Mapping histories of medicine

Over the past few months, I have started exploring the many possibilities offered by Digital Humanities technologies. Digital humanities ‘can be described as a set of conceptual and practical approaches to digital engagement with cultural materials’, as this excellent online resource from UCLA puts it. Another excellent resource for historians to learn more about digital tools and techniques is Adam Crymble’s ‘The Programming Historian.’ One of the things I find most fascinating is the use of Geographical Information Systems (GIS) to represent historical data. While keeping in mind that maps are always distorted in some way, entering historical data about events, people, and dates into a GIS application can visualize connections and networks that are otherwise difficult to grasp.

Network visualization of 17th C correspondents discussing anatomy via E-Pistolarium project.

Network visualization of 17th C correspondents discussing anatomy via E-Pistolarium project.

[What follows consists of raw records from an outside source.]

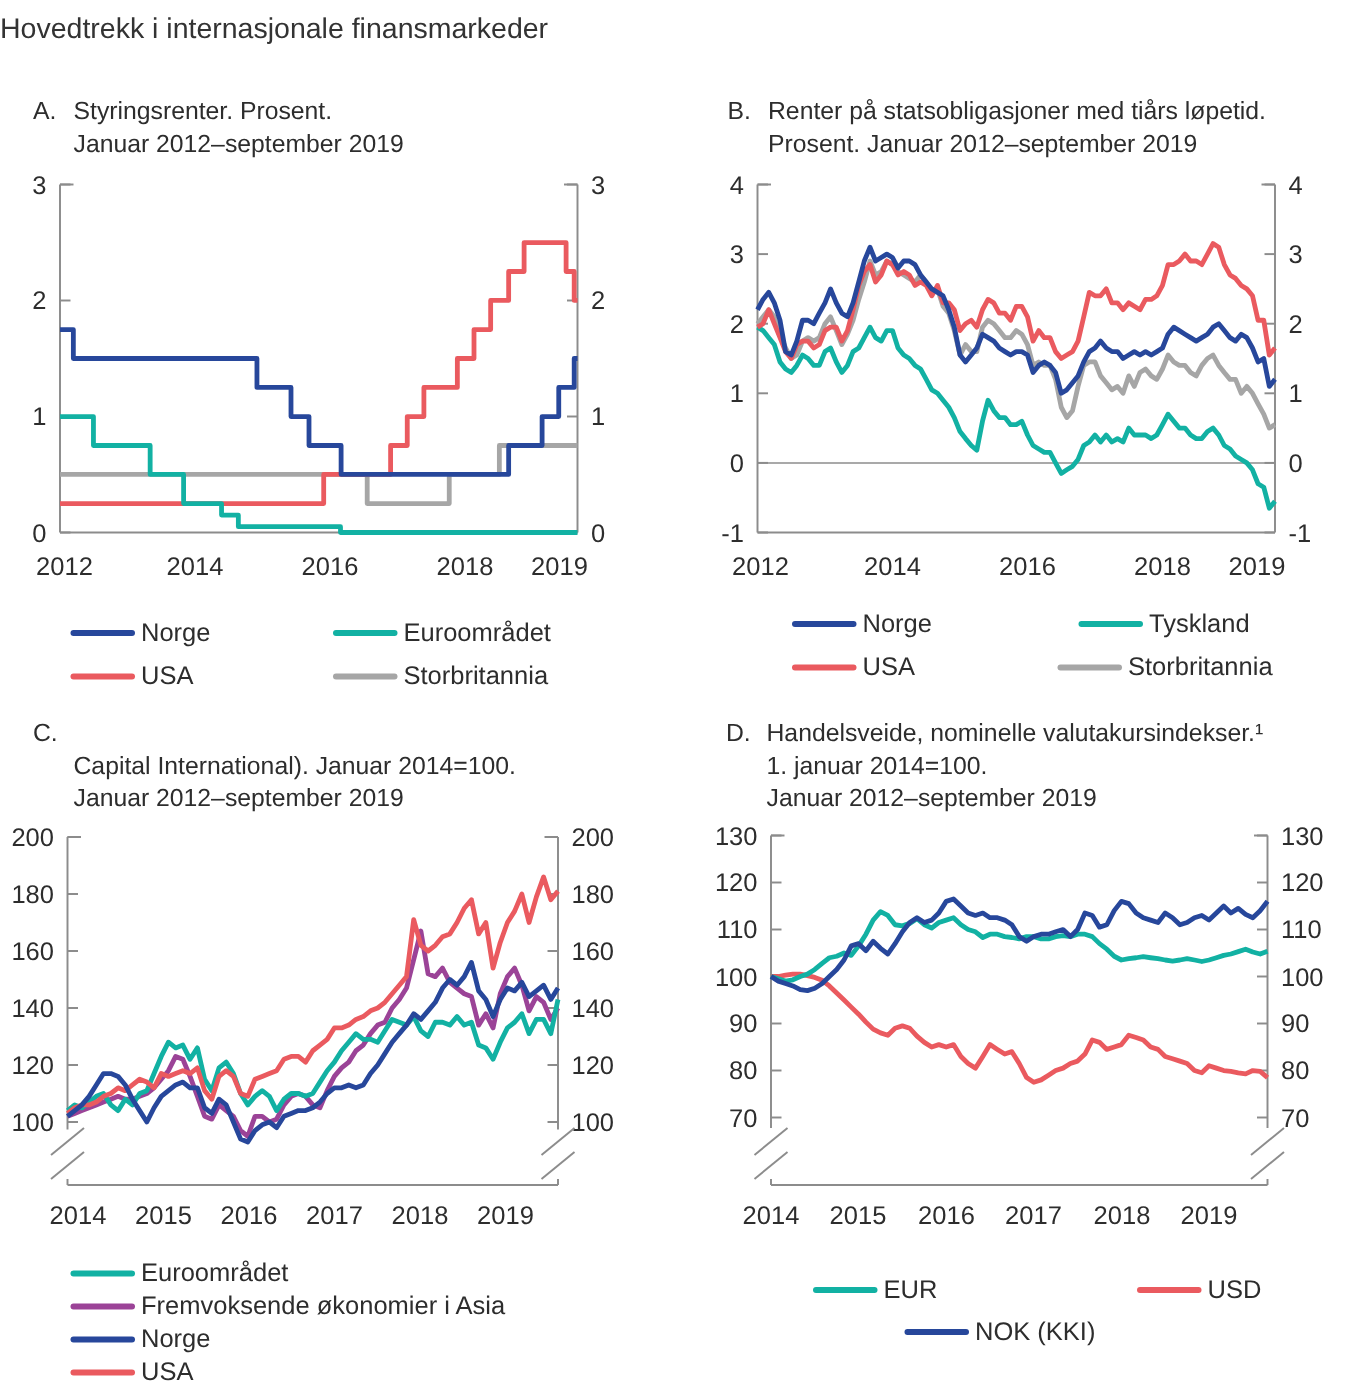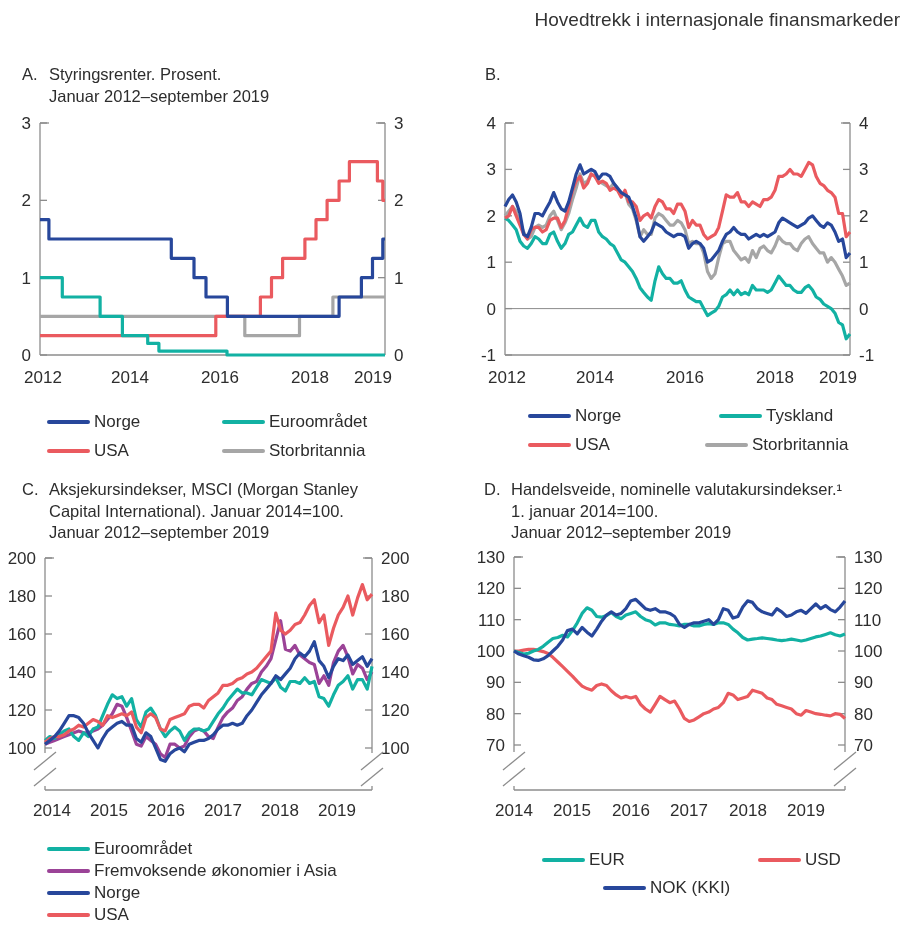--- a/index.html
+++ b/index.html
@@ -5,7 +5,7 @@
   html,body{margin:0;padding:0;background:#fff;}
   #page{position:relative;width:900px;height:929px;background:#fff;overflow:hidden;
         font-family:"Liberation Sans",sans-serif;color:#2b2b2b;}
-  #main-title{position:absolute;top:9px;left:0;width:900px;text-align:right;
+  #main-title{position:absolute;top:9px;left:0;width:900px;text-align:left;
         font-size:19px;color:#333;}
   .ptitle{position:absolute;display:flex;font-size:16.5px;line-height:21.5px;color:#2d2d2d;}
   .plabel{width:27px;flex:0 0 27px;}

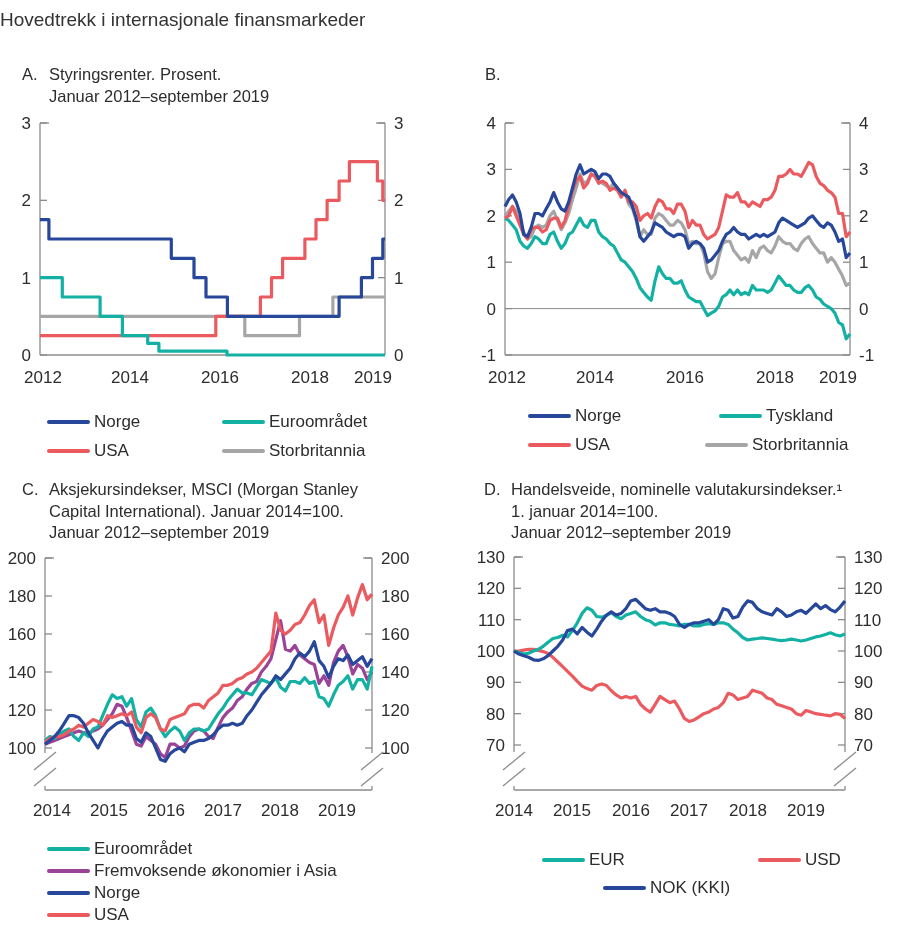--- a/index.html
+++ b/index.html
@@ -30,6 +30,8 @@
 
   <div class="ptitle" style="left:485px;top:64px;width:410px;">
     <span class="plabel">B.</span>
+    <span class="plines"><span>Renter på statsobligasjoner med tiårs løpetid.</span><br>
+    <span>Prosent. Januar 2012–september 2019</span></span>
   </div>
 
   <div class="ptitle" style="left:22px;top:479px;width:440px;">

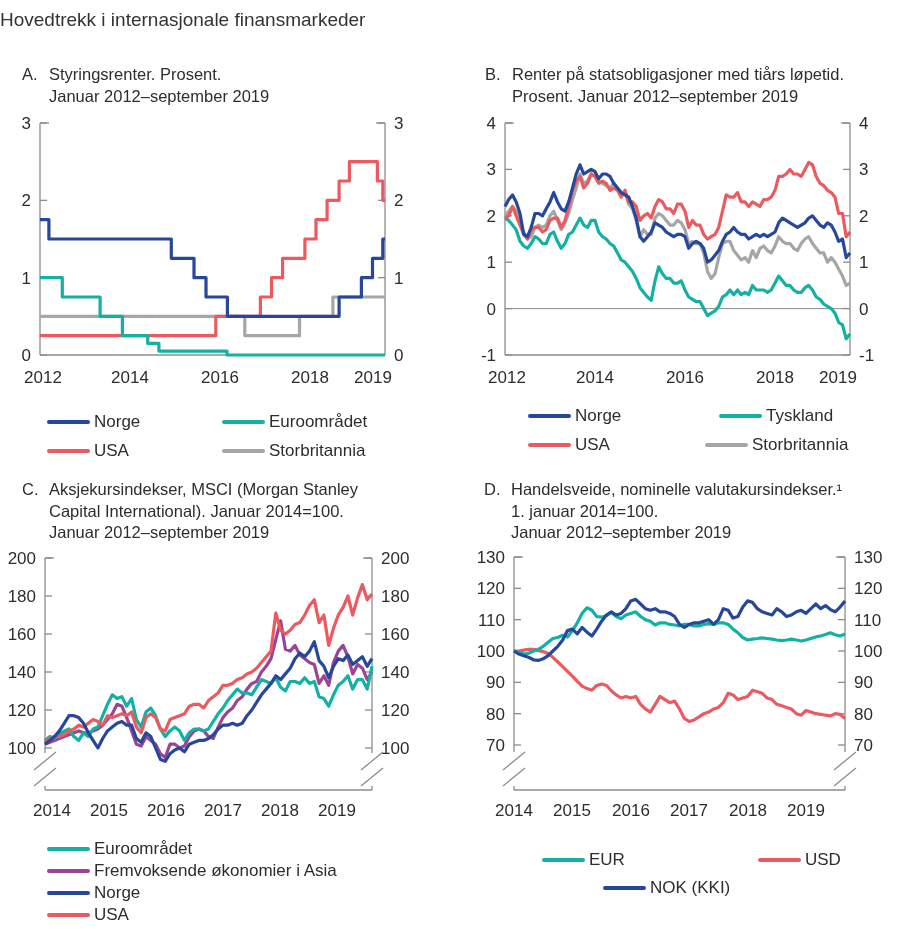--- a/index.html
+++ b/index.html
@@ -36,7 +36,7 @@
 
   <div class="ptitle" style="left:22px;top:479px;width:440px;">
     <span class="plabel">C.</span>
-    <span class="plines"><span>Aksjekursindekser, MSCI (Morgan Stanley</span><br>
+    <span class="plines"><br>
     <span>Capital International). Januar 2014=100.</span><br>
     <span>Januar 2012–september 2019</span></span>
   </div>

For example, the ‘Knowledge circulation in the 17th century’ project in the Netherlands gives insight not only in the content of correspondence of seventeenth-century philosophers, but also in the network it formed. Something similar is done in Stanford University’s ‘Republic of Letters’ project. There are countless other examples, but one thing many of these projects have in common is a substantial professional team of developers, creating the technical infrastructure that humanities researchers then fill with their data.

However, there are possibilities for individual researchers without a big budget too. Many universities will offer their students and employees an online GIS course free of charge, and the development of open source software offers new opportunities. Here is an example of how a research group used open source application QGIS to create maps for their research on Burgundy’s historical landscape.

Even if you do not want to download software -or if your laptop cannot handle it- there are possibilities. Last week, I experimented a bit with the experimental data visualization web application Google Fusion Tables, which allows you to create online maps and tables from your own data. Of course this becomes more interesting when you have a big dataset, but just to see the effect I entered the sites of experimentation I described in a recent paper, “Anatomical Mercury: Changing Understandings of Quicksilver, Blood, and the Lymphatic System, 1650–1800.”

This resulted in an online map and a pie chart showing the geographical spread of experiments using mercury to trace the lymphatic system in the period 1650-1800. Even with this ridiculously small dataset, you get an overview that is impossible to obtain from the paper so fast. Of course, there is much to object: Google (for now at least) mainly contains contemporary maps, although historical imagery is being added as we speak.

Moreover, I’m still trying to figure out if there is a way to connect datapoints and thus visualize interactions and networks in Fusion Tables. Used with such a small dataset the application only produces an interesting illustration – this did not provide any new insights. Still, this is only a first try. I have just installed QGIS and hope to use it to gain new insights from my research data in the near future.

Do you already use digital humanities methods or GIS in your historical research? What are your experiences?